– О Господи...
– ...это была совсем идиотская операция, если вы себе представляете, что два вульгарных ажана, даже не из полевой жандармерии, приходят арестовать легионера! Я себе давал слово их не трогать, чтобы потом не было новых юридических компликаций, и весьма аккуратно положил их рядом на постели очень спокойно, однако совсем случайно выбил одному два зуба фаготом, когда он не хотел, чтобы его привязывали, и...
– О! (Я уже начал уставать удивляться.)
– Пришлось немедленно удаляться, не имея в руках ничего, кроме гобоя и фагота. Тогда я быстро переехал на родину, в Швецию, где жил у мамы и заканчивал консерваторию в Стокгольме, но взял еще валторну, чтобы было три духовых инструмента. Я уже боюсь, что вам надоел. Буду кончать сейчас. О вашей работе над биографией Михаила Ивановича (это роман, умоляю вас, роман!) мне рассказывал кавалер моей мамы. Он вас видел, когда вы приехали в Стокгольм. (Я понял, задним числом, что речь идет о друге его матери, являющемся кавалером по шведской дворянской иерархии.)
– Вы с ним близки?
– О да, я могу с ним бесконечно разговаривать. Я помогаю ему в его Ордене, иногда играя на органе, хотя я не очень хороший органист.
– Вы член Ордена?
– Ну, говорить так будет некорректно. Возможно квалифицировать меня как новициата. Кавалер мне рассказал, что этот Орден и Михаила Ивановича – один и тот же.

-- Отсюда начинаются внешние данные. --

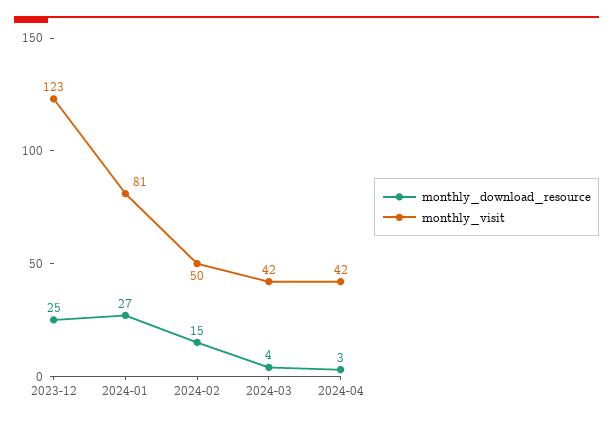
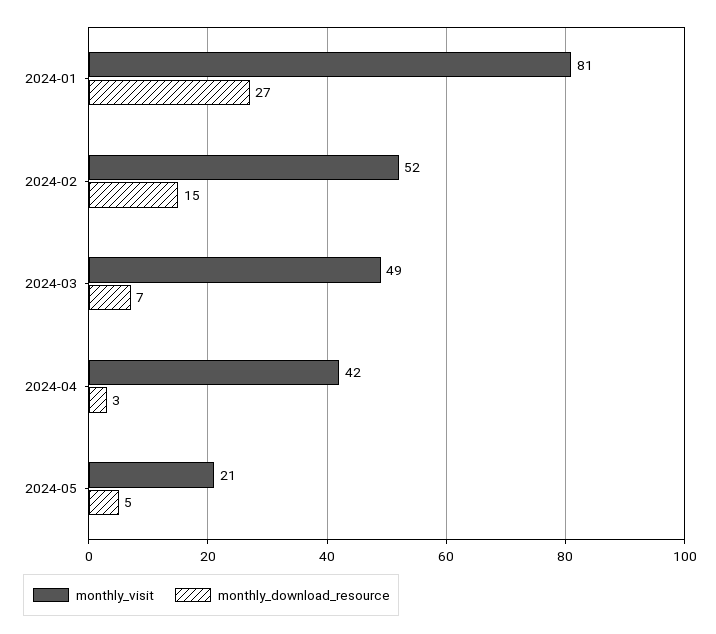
monthly_download_resource, 2023-12: 25 -> none
monthly_visit, 2023-12: 123 -> none
monthly_visit, 2024-02: 50 -> 52
monthly_download_resource, 2024-03: 4 -> 7
monthly_visit, 2024-03: 42 -> 49
monthly_visit, 2024-05: none -> 21
monthly_download_resource, 2024-05: none -> 5

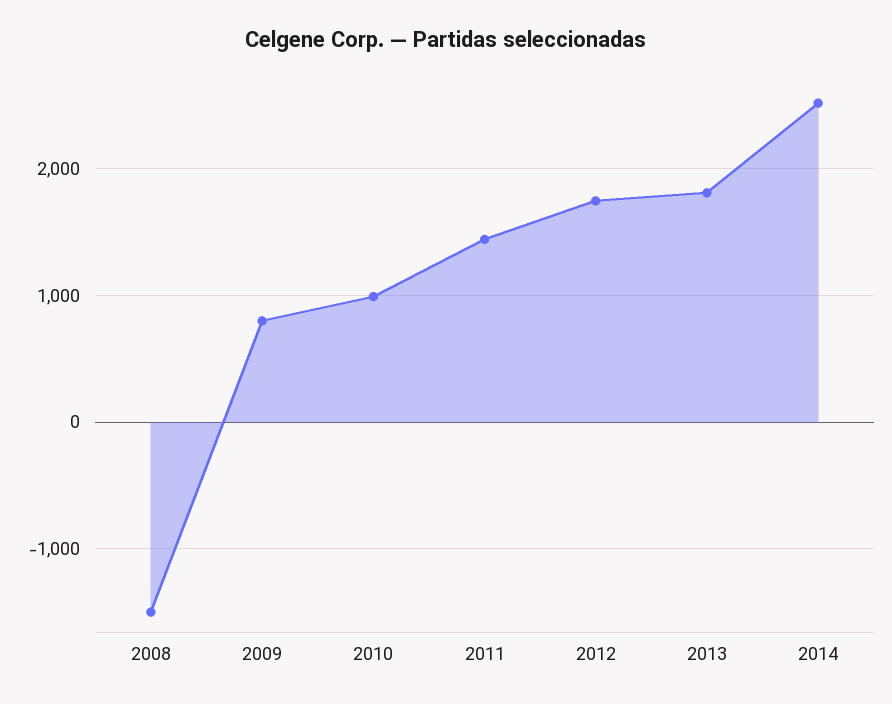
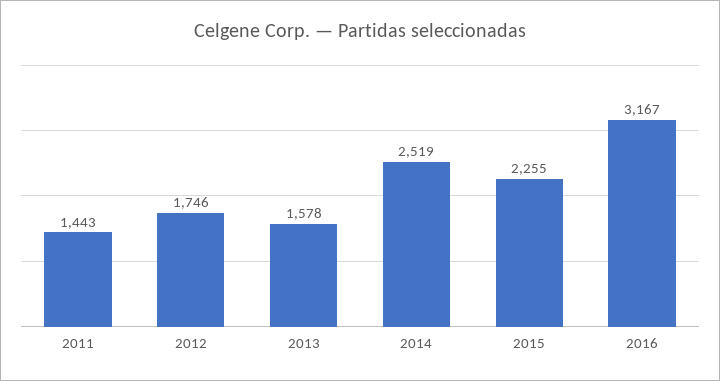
2008: -1500 -> none
2009: 800 -> none
2010: 1000 -> none
2013: 1800 -> 1578
2015: none -> 2255
2016: none -> 3167

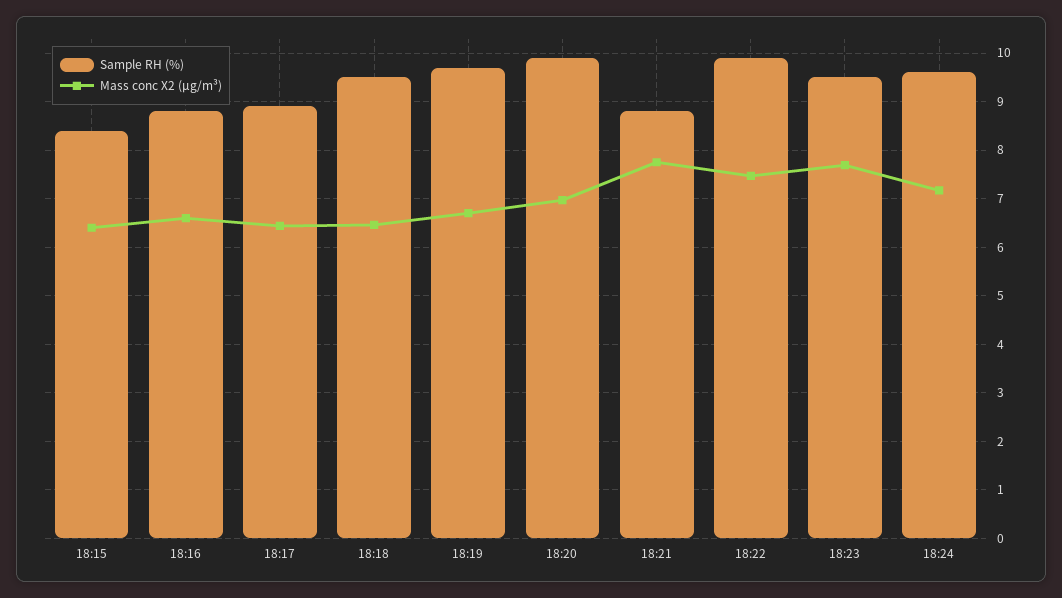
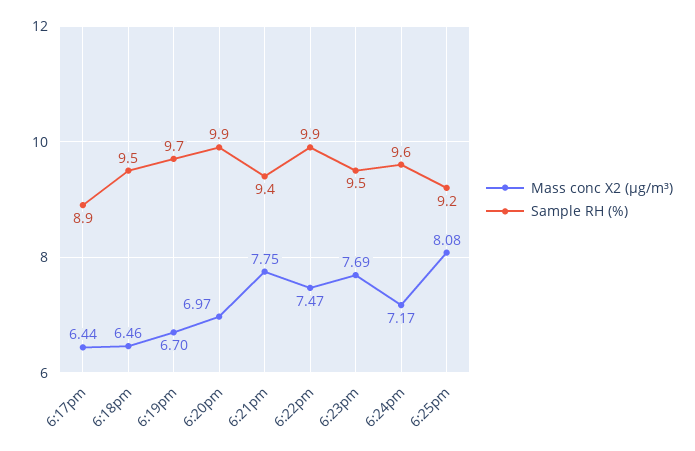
Sample RH (%), 18:15: 8.4 -> none
Mass conc X2 (μg/m³), 18:15: 6.4 -> none
Sample RH (%), 18:16: 8.8 -> none
Mass conc X2 (μg/m³), 18:16: 6.6 -> none
Sample RH (%), 18:21: 8.8 -> 9.4
Mass conc X2 (μg/m³), 6:25pm: none -> 8.08
Sample RH (%), 6:25pm: none -> 9.2

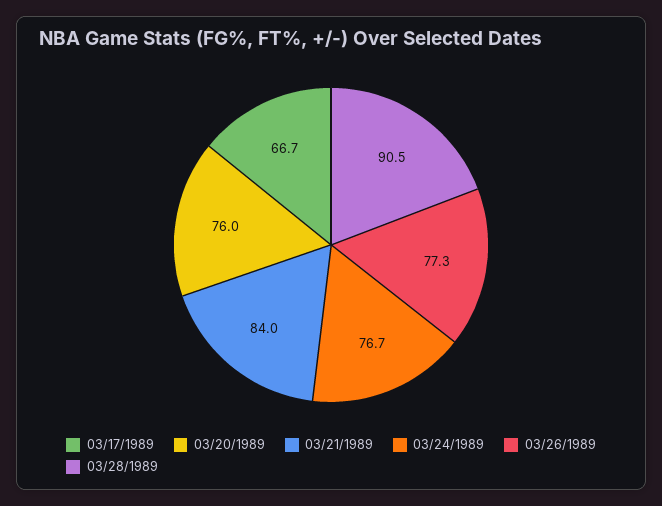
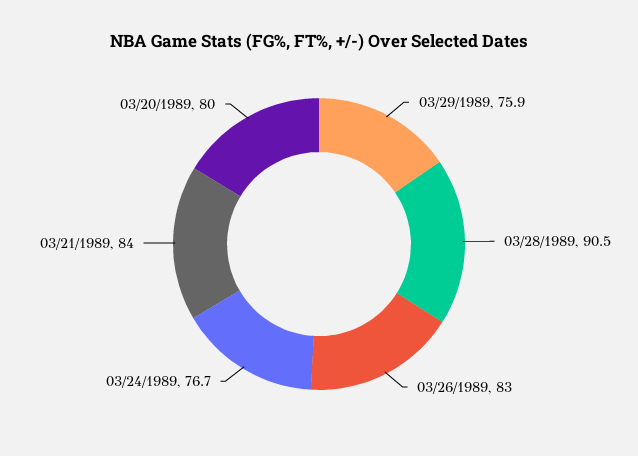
03/17/1989: 66.7 -> none
03/20/1989: 76 -> 80
03/26/1989: 77.3 -> 83
03/29/1989: none -> 75.9

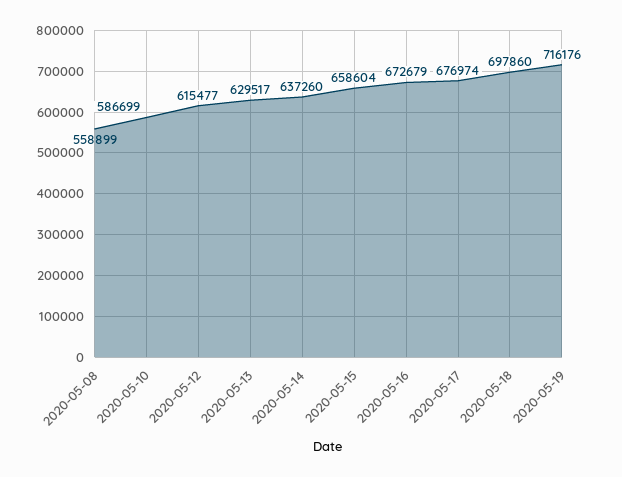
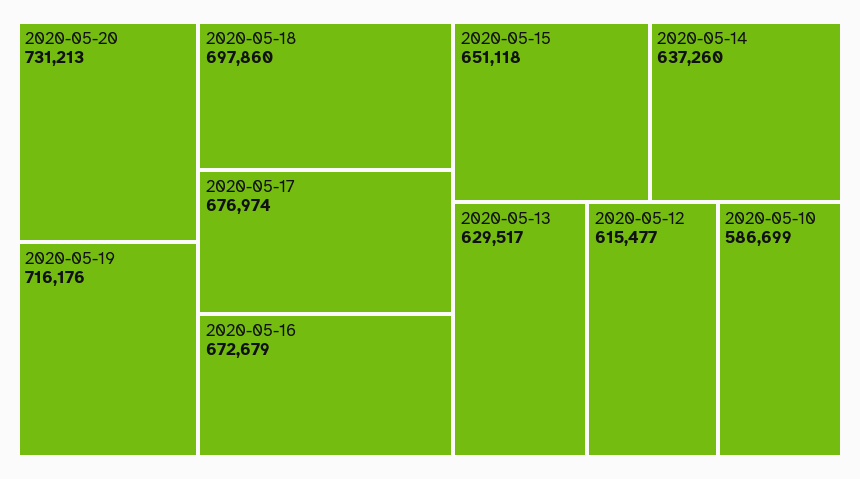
2020-05-08: 558899 -> none
2020-05-15: 658604 -> 651118
2020-05-20: none -> 731213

– Но к чему вам Орден? Кроме, конечно, гипотетических ассоциаций с незаконным дедом. Но ведь это несерьезно. Я начал чувствовать легкое раздражение сродни тому, которое иногда чувствую, разговаривая с моей старшей дочерью, его ровесницей. Он попросил разрешения закурить и медлил с ответом, глубоко и резко затягиваясь Житаной. Затем, словно решившись:
– Вам не будет неудобно со мной разговаривать на английском? Все-таки русский язык у меня плохой.
– Да помилуйте, конечно нет.
– Ну и прекрасно (как если бы заговорил другой человек!). Вы сейчас сказали «гипотетические ассоциации» и «несерьезно». Это – именно так и есть. Для меня все гипотетично и, если хотите, несерьезно. Вы задали мне этот вопрос как человек, который выбирает из нескольких гипотез одну, потому что считает ее истинной или, по крайней мере, более истинной. И это во всем – в науке, философии, жизни. Я же, выбирая одну – хотя бы и ту же, что выбрали бы вы, – знаю, что она столь же гипотетична, как и все остальные, и что единственным основанием выбора было мое желание, которое уже никак не обязательно ни для кого, кроме меня, да и то, пока оно остается. Но пока оно остается, оно для меня так же серьезно – или, с вашей точки зрения, несерьезно, – как ваше убеждение в истинности основания вашего выбора. Не можете же вы серьезно думать, что я завербовался в Иностранный легион потому, что серьезно считал его миссию в Африке справедливой? Боже милостивый! Да такого кретина даже в наш идиотский Легион не взяли бы.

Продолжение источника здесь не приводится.